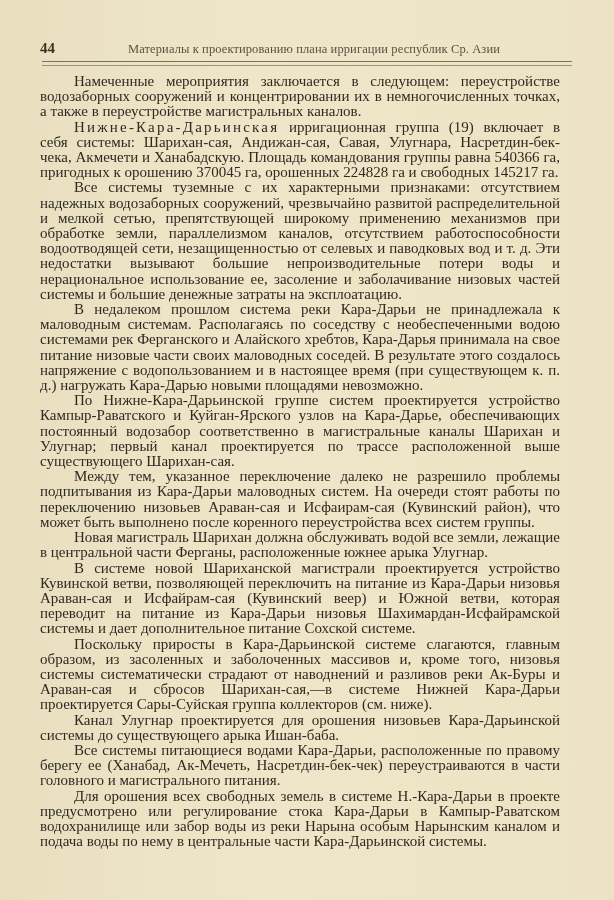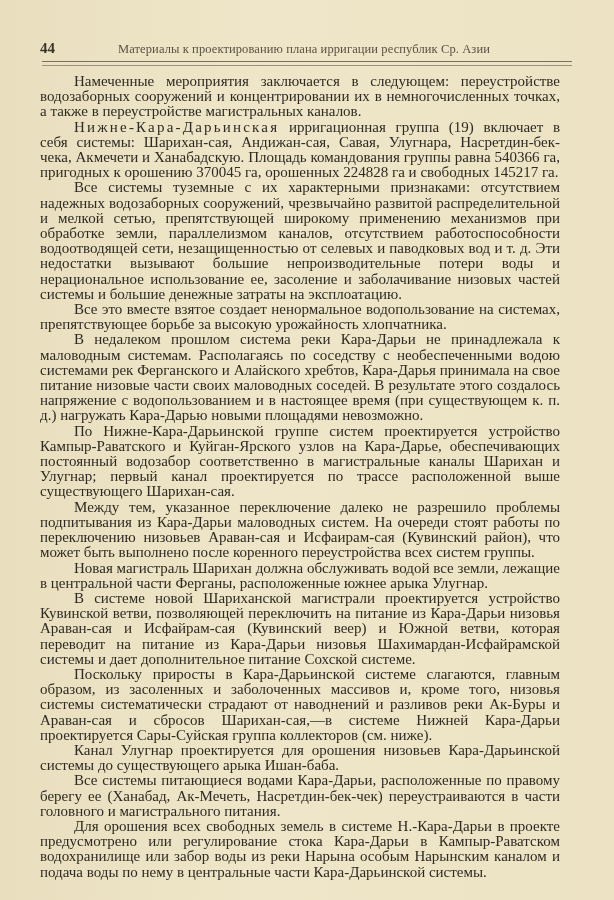--- a/index.html
+++ b/index.html
@@ -12,21 +12,21 @@
   .page {
     position: relative; width: 614px; height: 900px;
     background: linear-gradient(90deg, #e9dfbf 0%, #efe6c9 40%, #ece2c3 100%);
     padding-left: 46px;
   }
   .header {
     position: absolute; left: 40px; top: 40px; width: 533px; height: 20px;
     display: flex; align-items: baseline;
   }
   .page-num { font-size: 15px; font-weight: bold; color: #3a3328; width: 60px; }
-  .running-head { font-size: 12.5px; color: #5a5244; letter-spacing: 0.1px; margin-left: 18px; }
+  .running-head { font-size: 12.5px; color: #5a5244; letter-spacing: 0.1px; margin-left: 28px; }
   .rule {
     position: absolute; left: 42px; top: 61px; width: 530px; height: 3px;
     border-top: 1px solid #7a705e; border-bottom: 1px solid #9a907c;
   }
   .body {
     position: absolute; left: 40px; top: 74px; width: 520px;
     font-size: 15px; line-height: 15.2px; text-align: justify;
   }
   .body p { margin: 0; text-indent: 34px; }
   .spaced { letter-spacing: 2.2px; }
@@ -38,21 +38,20 @@
   <div class="header">
     <span class="page-num">44</span>
     <span class="running-head">Материалы к проектированию плана ирригации республик Ср. Азии</span>
   </div>
   <div class="rule"></div>
 
   <div class="body">
     <p><span>Намеченные мероприятия заключается в следующем: переустройстве водозаборных сооружений и концентрировании их в немногочисленных точках, а также в переустройстве магистральных каналов.</span></p>
     <p><span class="spaced">Нижне-Кара-Дарьинская</span><span> ирригационная группа (19) включает в себя системы: Шарихан-сая, Андижан-сая, Савая, Улугнара, Насретдин-бек-чека, Акмечети и Ханабадскую. Площадь командования группы равна 540366 га, пригодных к орошению 370045 га, орошенных 224828 га и свободных 145217 га.</span></p>
     <p><span>Все системы туземные с их характерными признаками: отсутствием надежных водозаборных сооружений, чрезвычайно развитой распределительной и мелкой сетью, препятствующей широкому применению механизмов при обработке земли, параллелизмом каналов, отсутствием работоспособности водоотводящей сети, незащищенностью от селевых и паводковых вод и т. д. Эти недостатки вызывают большие непроизводительные потери воды и нерациональное использование ее, засоление и заболачивание низовых частей системы и большие денежные затраты на эксплоатацию.</span></p>
-    <p><span>Все это вместе взятое создает ненормальное водопользование на системах, препятствующее борьбе за высокую урожайность хлопчатника.</span></p>
     <p><span>В недалеком прошлом система реки Кара-Дарьи не принадлежала к маловодным системам. Располагаясь по соседству с необеспеченными водою системами рек Ферганского и Алайского хребтов, Кара-Дарья принимала на свое питание низовые части своих маловодных соседей. В результате этого создалось напряжение с водопользованием и в настоящее время (при существующем к. п. д.) нагружать Кара-Дарью новыми площадями невозможно.</span></p>
     <p><span>По Нижне-Кара-Дарьинской группе систем проектируется устройство Кампыр-Раватского и Куйган-Ярского узлов на Кара-Дарье, обеспечивающих постоянный водозабор соответственно в магистральные каналы Шарихан и Улугнар; первый канал проектируется по трассе расположенной выше существующего Шарихан-сая.</span></p>
     <p><span>Между тем, указанное переключение далеко не разрешило проблемы подпитывания из Кара-Дарьи маловодных систем. На очереди стоят работы по переключению низовьев Араван-сая и Исфаирам-сая (Кувинский район), что может быть выполнено после коренного переустройства всех систем группы.</span></p>
     <p><span>Новая магистраль Шарихан должна обслуживать водой все земли, лежащие в центральной части Ферганы, расположенные южнее арыка Улугнар.</span></p>
     <p><span>В системе новой Шариханской магистрали проектируется устройство Кувинской ветви, позволяющей переключить на питание из Кара-Дарьи низовья Араван-сая и Исфайрам-сая (Кувинский веер) и Южной ветви, которая переводит на питание из Кара-Дарьи низовья Шахимардан-Исфайрамской системы и дает дополнительное питание Сохской системе.</span></p>
     <p><span>Поскольку приросты в Кара-Дарьинской системе слагаются, главным образом, из засоленных и заболоченных массивов и, кроме того, низовья системы систематически страдают от наводнений и разливов реки Ак-Буры и Араван-сая и сбросов Шарихан-сая,—в системе Нижней Кара-Дарьи проектируется Сары-Суйская группа коллекторов (см. ниже).</span></p>
     <p><span>Канал Улугнар проектируется для орошения низовьев Кара-Дарьинской системы до существующего арыка Ишан-баба.</span></p>
     <p><span>Все системы питающиеся водами Кара-Дарьи, расположенные по правому берегу ее (Ханабад, Ак-Мечеть, Насретдин-бек-чек) переустраиваются в части головного и магистрального питания.</span></p>
     <p><span>Для орошения всех свободных земель в системе Н.-Кара-Дарьи в проекте предусмотрено или регулирование стока Кара-Дарьи в Кампыр-Раватском водохранилище или забор воды из реки Нарына особым Нарынским каналом и подача воды по нему в центральные части Кара-Дарьинской системы.</span></p>
   </div>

*-*-*

**Task description**
Starting with the line with "<p><span>В недалеком прошлом" above and going on through the line with "<p><span>Новая магистраль Шарихан", transcribe every line exactly, both ends included, and add nothing.

**Answer space**
     <p><span>В недалеком прошлом система реки Кара-Дарьи не принадлежала к маловодным системам. Располагаясь по соседству с необеспеченными водою системами рек Ферганского и Алайского хребтов, Кара-Дарья принимала на свое питание низовые части своих маловодных соседей. В результате этого создалось напряжение с водопользованием и в настоящее время (при существующем к. п. д.) нагружать Кара-Дарью новыми площадями невозможно.</span></p>
     <p><span>По Нижне-Кара-Дарьинской группе систем проектируется устройство Кампыр-Раватского и Куйган-Ярского узлов на Кара-Дарье, обеспечивающих постоянный водозабор соответственно в магистральные каналы Шарихан и Улугнар; первый канал проектируется по трассе расположенной выше существующего Шарихан-сая.</span></p>
     <p><span>Между тем, указанное переключение далеко не разрешило проблемы подпитывания из Кара-Дарьи маловодных систем. На очереди стоят работы по переключению низовьев Араван-сая и Исфаирам-сая (Кувинский район), что может быть выполнено после коренного переустройства всех систем группы.</span></p>
     <p><span>Новая магистраль Шарихан должна обслуживать водой все земли, лежащие в центральной части Ферганы, расположенные южнее арыка Улугнар.</span></p>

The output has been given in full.